A prefeitura e a Vega também terão que retirar imediatamente do lixão todas as pessoas que frequentam a área e sobrevivem do dinheiro arrecadado com a venda de lixo reciclável, bem como inserí-las em um projeto de integração social e evitar a entrada de outras famílias. A sentença proferida ontem pelo juiz da 2ª Vara Cível, Fábio Leite, aumenta de R$ 200,00 para R$ 700,00 a multa diária para o município, caso continue sendo permitida a presença de garimpeiros no lixão.
A ação foi movida pelo Ministério Público em 1999 e pedia que o município fosse obrigado a regularizar a situação da área. O MP baseou-se em duas situações para pedir a condenação do município: primeiro porque o aterro está localizado em área de preservação ambiental da Escarpa Devoniana; e o segundo motivo é a presença de várias famílias no lixão, inclusive crianças, que passam o dia separando o lixo reciclável para vender e tirar o seu sustento.
Essas pessoas trabalham sem luvas ou qualquer espécie de proteção, ficando expostas a doenças. O lixo hospitalar da cidade é depositado nesse mesmo aterro. É também nesse local que há cerca de dez anos ocorreu uma explosão pela reação de vários produtos, causando ferimentos graves em dois adolescentes que trabalhavam lá.
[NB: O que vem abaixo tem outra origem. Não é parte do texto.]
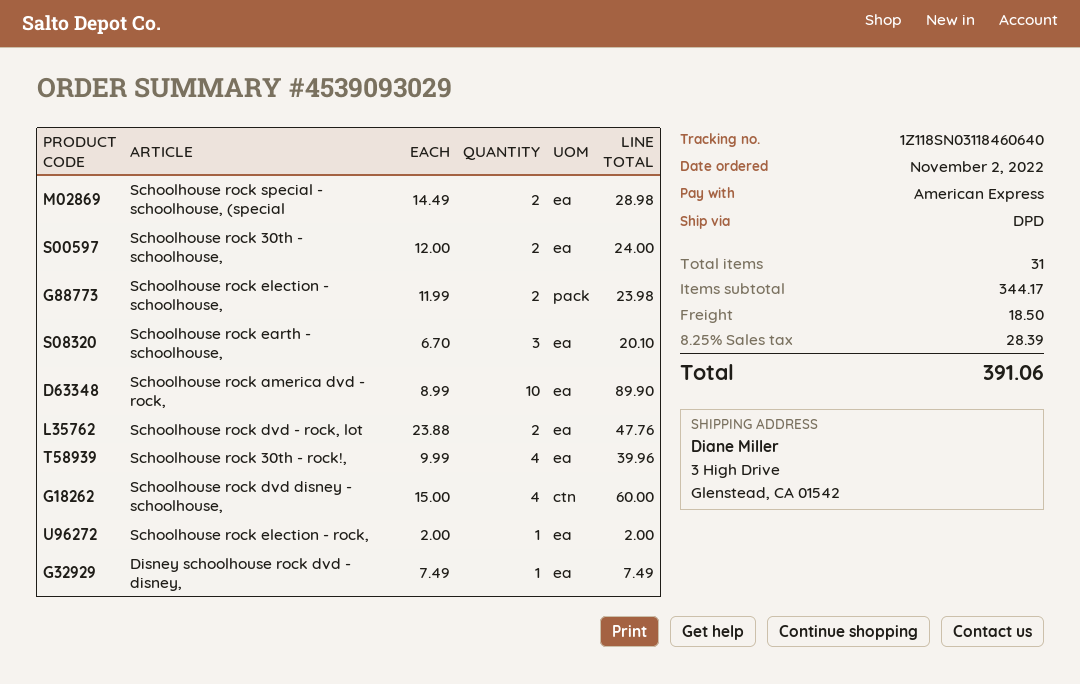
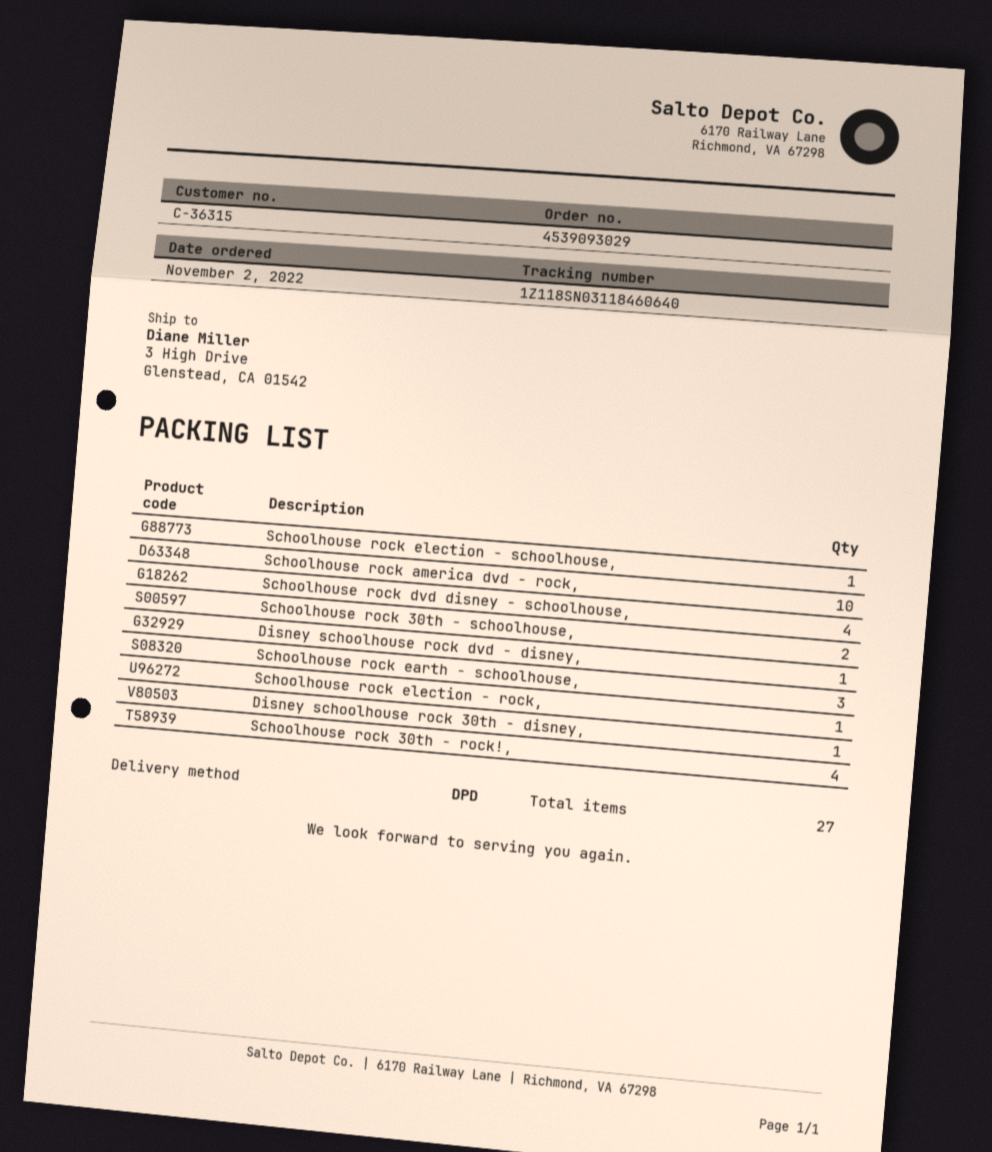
Schoolhouse rock special - schoolhouse, (special: 2 -> none
Schoolhouse rock election - schoolhouse,: 2 -> 1
Schoolhouse rock dvd - rock, lot: 2 -> none
Disney schoolhouse rock 30th - disney,: none -> 1
total quantity: 31 -> 27

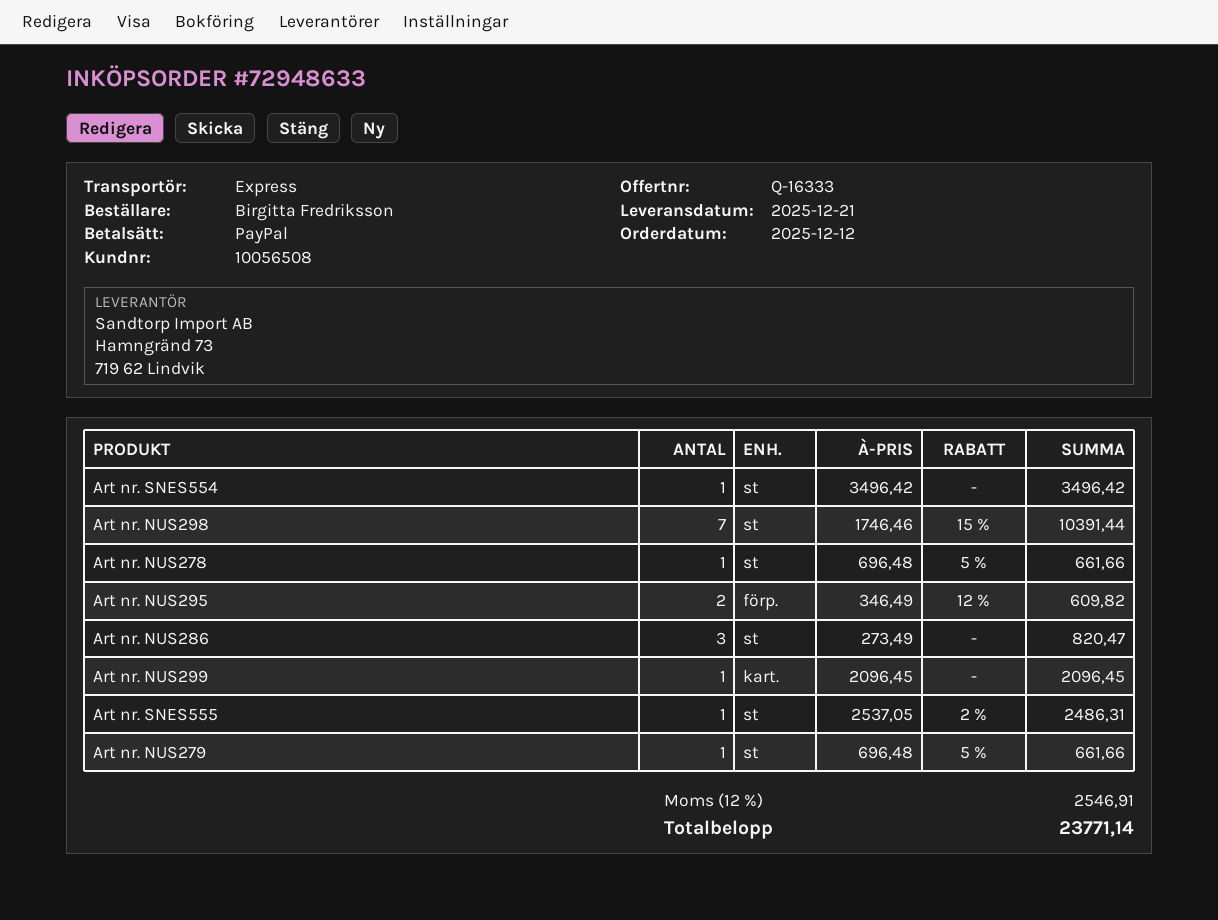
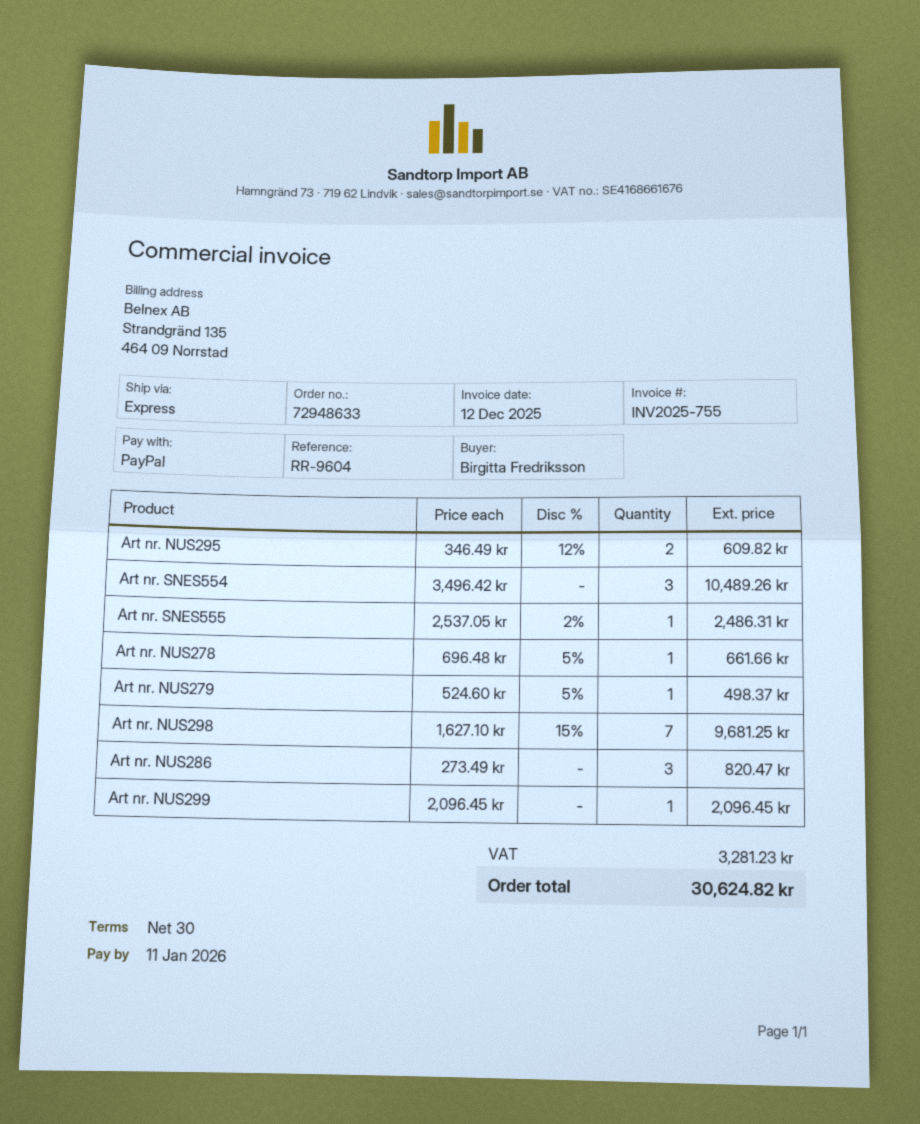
Art nr. SNES554: 1 x 3496.42 = 3496.42 -> 3 x 3496.42 = 10489.26
Art nr. NUS298: 7 x 1746.46 - 15% = 10391.44 -> 7 x 1627.10 - 15% = 9681.25
Art nr. NUS279: 1 x 696.48 - 5% = 661.66 -> 1 x 524.60 - 5% = 498.37
tax: 2546.91 -> 3281.23
total: 23771.14 -> 30624.82

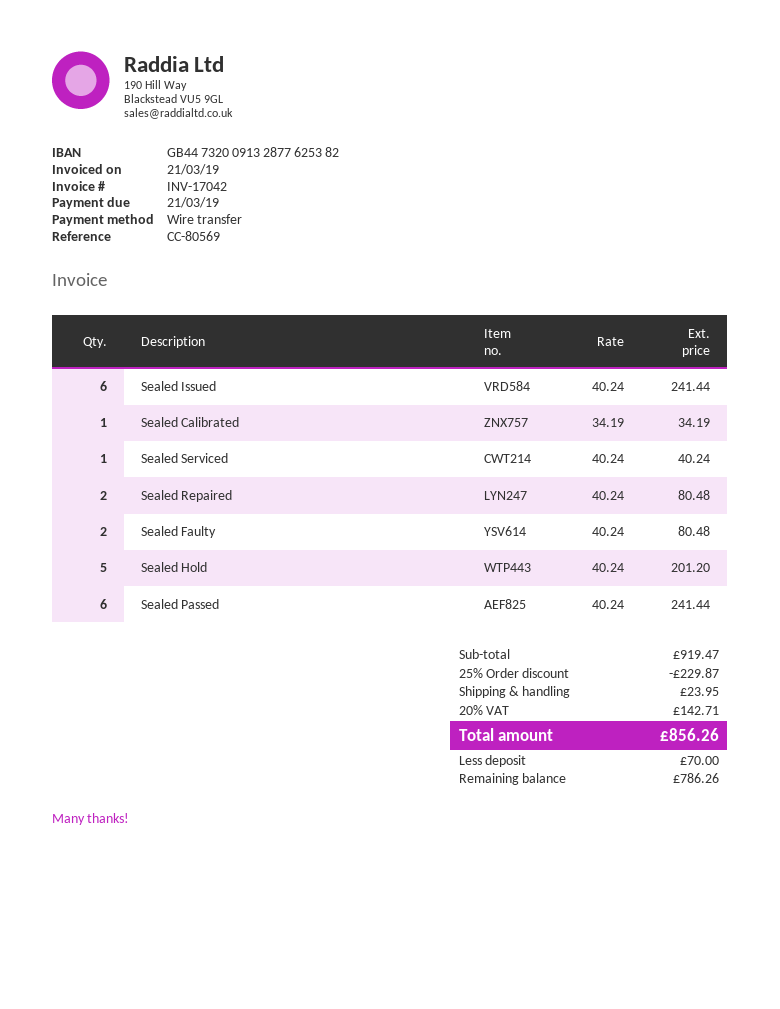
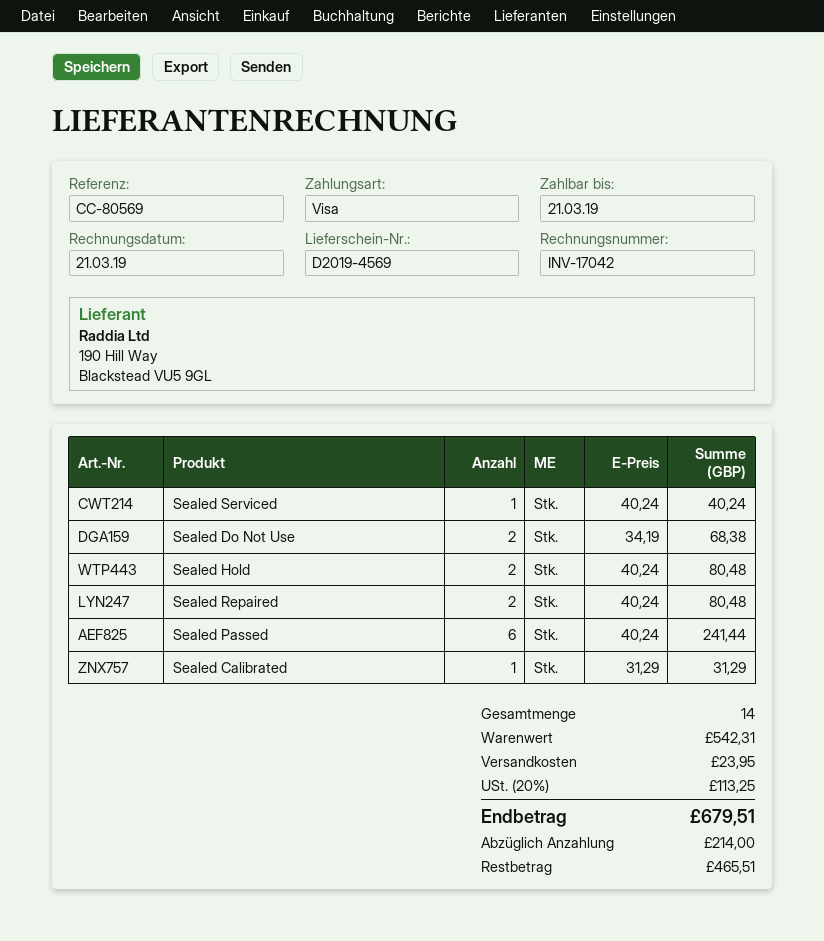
payment method: bank transfer -> Visa
Sealed Issued: 6 x 40.24 = 241.44 -> none
Sealed Calibrated: 1 x 34.19 = 34.19 -> 1 x 31.29 = 31.29
Sealed Faulty: 2 x 40.24 = 80.48 -> none
Sealed Hold: 5 x 40.24 = 201.20 -> 2 x 40.24 = 80.48
Sealed Do Not Use: none -> 2 x 34.19 = 68.38
subtotal: 919.47 -> 542.31
discount: 25% = 229.87 -> none
tax: 20% = 142.71 -> 20% = 113.25
total: 856.26 -> 679.51
deposit: 70.00 -> 214.00
balance: 786.26 -> 465.51

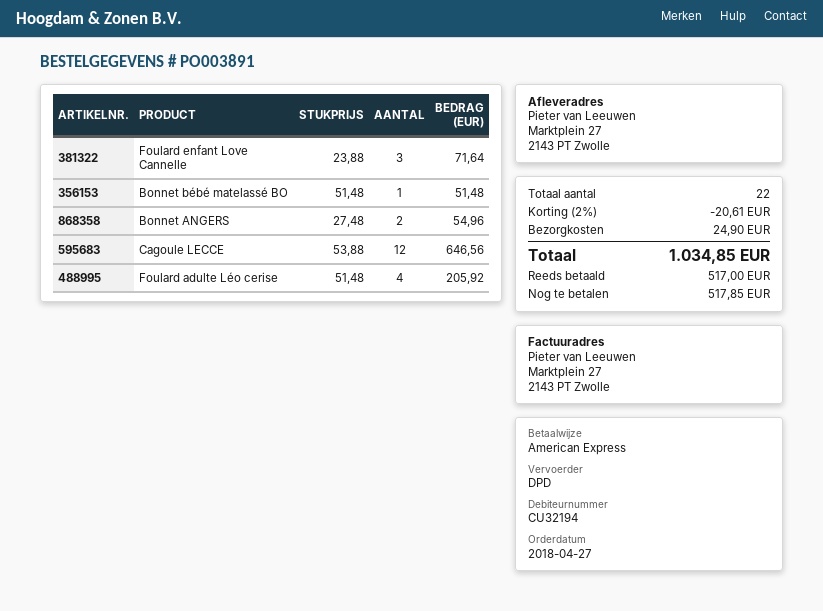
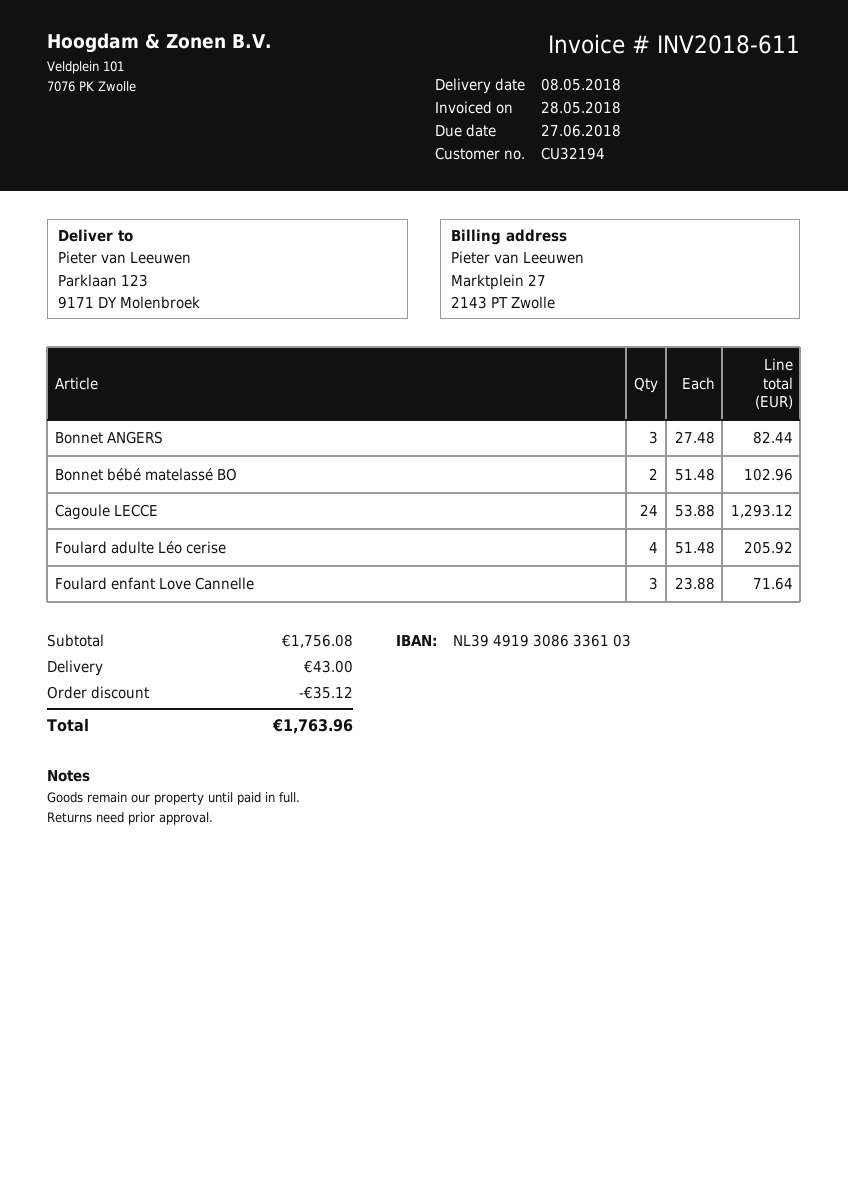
ship to: Marktplein 27, 2143 PT Zwolle -> Parklaan 123, 9171 DY Molenbroek
Bonnet bébé matelassé BO: 1 x 51.48 = 51.48 -> 2 x 51.48 = 102.96
Bonnet ANGERS: 2 x 27.48 = 54.96 -> 3 x 27.48 = 82.44
Cagoule LECCE: 12 x 53.88 = 646.56 -> 24 x 53.88 = 1293.12
discount: 20.61 -> 35.12
shipping: 24.90 -> 43.00
total: 1034.85 -> 1763.96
O secretário municipal de Administração e Negócios Jurídicos, Claudimar Barbosa, disse que espera a notificação oficial da Justiça para dar o posicionamento da prefeitura no caso. Segundo ele, desde que a atual administração assumiu, está preocupada com a situação, mas a solução para o problema não é tão simples assim. Podemos colocar vigilância armada lá e estaremos acabando com o problema do ponto de vista da saúde pública. Mas existem 70 famílias que sobrevivem do lixo que retiram de lá, argumentou.
Ele disse ainda que a prefeitura está estudando alternativas de renda para oferecer a essas famílias, uma vez que a cooperativa de reciclagem de lixo, criada pela gestão anterior, não se mostrou eficiente. A secretária de Assistência Social, Solange Barros, não quis se manifestar sobre o assunto.